Bridget felt it was time to avoid being a spinster, and so she was off man-shopping. She found such a guy, but he was an absolute cad, though he was smooth and great in bed. Later, she found the right guy - the one who wanted her for exactly who she was. He knew her imperfections and spoke honestly to them - he saw them outright - but their presence had no impact on him. He wanted her just as she was. Although she didn't see that he was the right one until it was almost too late.

The reading material that we have lying about can cause such trouble. It certainly did for Bridget and she ran half-naked through the streets because of it. I have a copy of Dr. Laura's book, The Proper Care and Feeding of Husbands.
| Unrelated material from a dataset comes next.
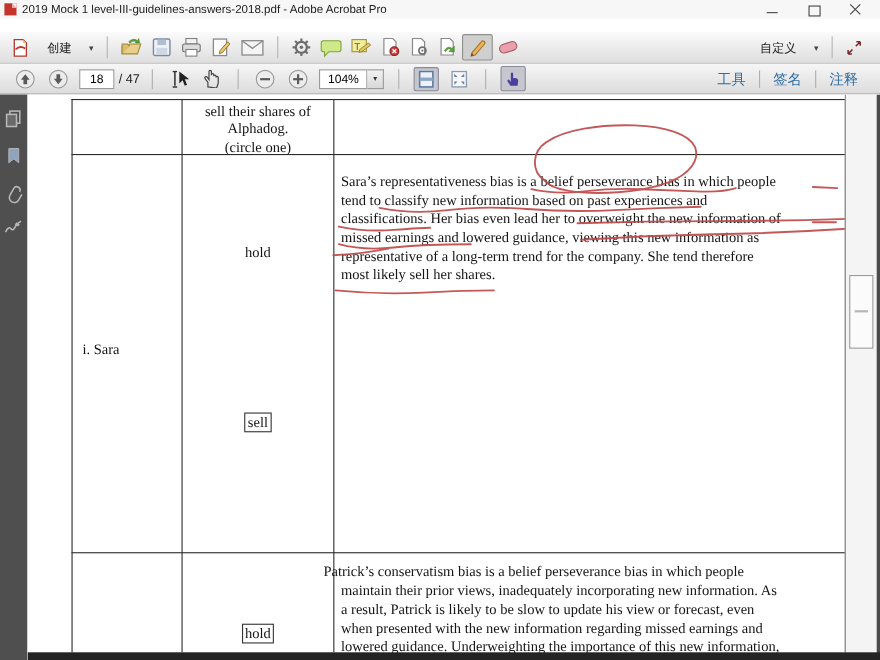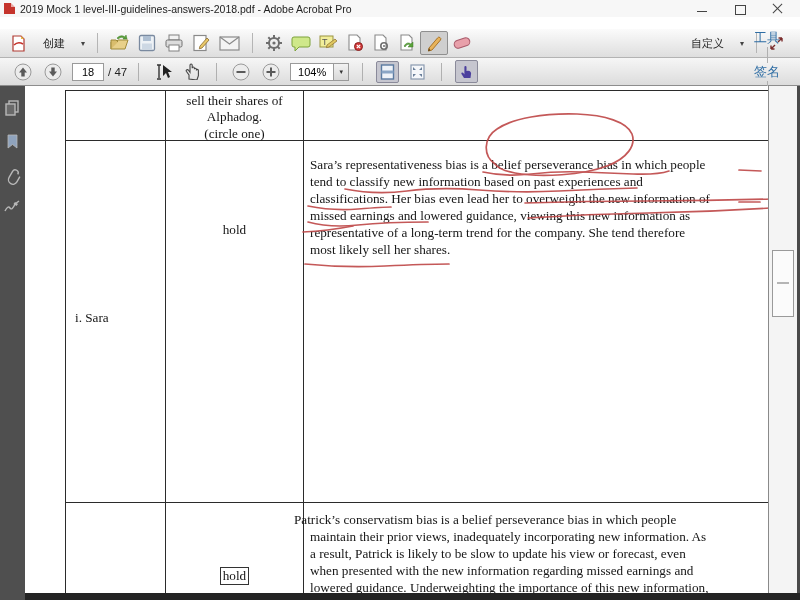"工具" .nav-links { flex-direction: column -> none }
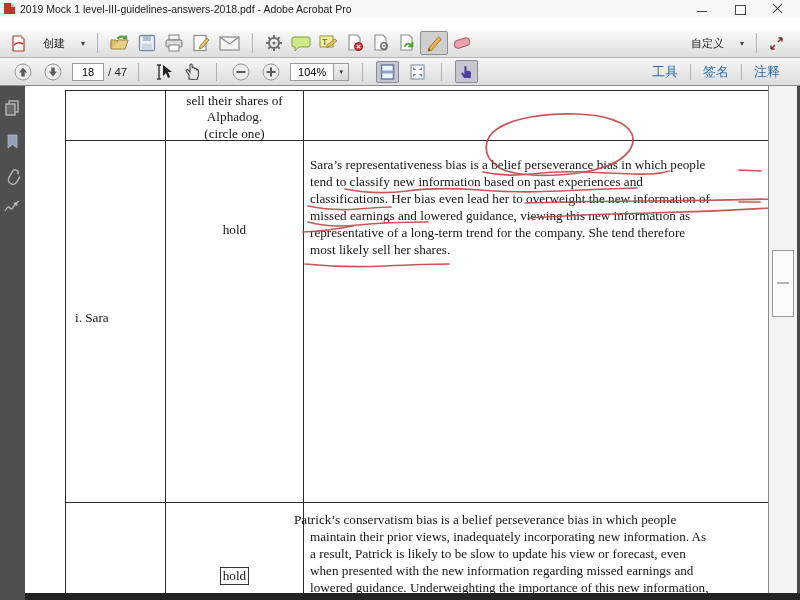"sell" div.cell-center { html: none -> <div><span>sell</span></div> }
That book has caused me no less than eight arguments with women. How condescending the title, I hear from most of them. Or I hear that Laura is hideous. How can you stand her, they ask. But I like her. She's honest, which is the quality I admire most in people.

I also like the bible, despite its imperfections. Just as I don't agree with Laura on everything that she says, I also don't agree with the bible about everything that it says. But I feel that you would be hard-pressed to find a deeper book. A lot of wisdom in there. The same is true about Laura.
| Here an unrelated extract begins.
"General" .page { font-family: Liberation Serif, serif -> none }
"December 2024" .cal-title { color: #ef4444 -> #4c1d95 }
A great attractiveness about Bridget, I think, was that she didn't try much to hide her flaws. She knew that they would be exposed. She even kind of embraced them. Because perfection doesn't exist. I sometimes say things that I don't mean, or I say it wrong for the audience to whom I intended it. Or I say it at the wrong moment. No matter how much I try - and I do try very hard - my communication is probably fumbled in delivery as often as it succeeds. And I'll also hear things incorrectly from others for the same reasons and make assumptions about what they're saying.

Stephen Covey's "Seek to understand before you seek to be understood" is most appropriate here. Questions are a salvation. You know, it's hard to remember to ask the right questions in the midst of a conversation. Things happen so fast. I heard Laura address this one night on the air with a couple. As they got into bed, the husband made a comment. The wife got out of bed. He assumed that she was pissed, and so he reacted to that, when in fact, she got out of bed to ensure that their child was truly asleep so that they could talk. But instead, they got into a very long fight over a silly miscommunication. Had the husband asked why she got out of bed, the fight could have been averted. Had the wife commented what she was doing as she got up instead of saying nothing, the fight could have been averted.

Imperfection is beautiful when it's embraced. It makes us humble. It renders us soft in a difficult discussion and easy in a complicated relationship. Acknowledged imperfection allows us to laugh at ourselves, as Bridget often did. Being unafraid to see imperfection also makes forgiveness possible. It's indispensable, really. It encourages us to accept one another - just as we are.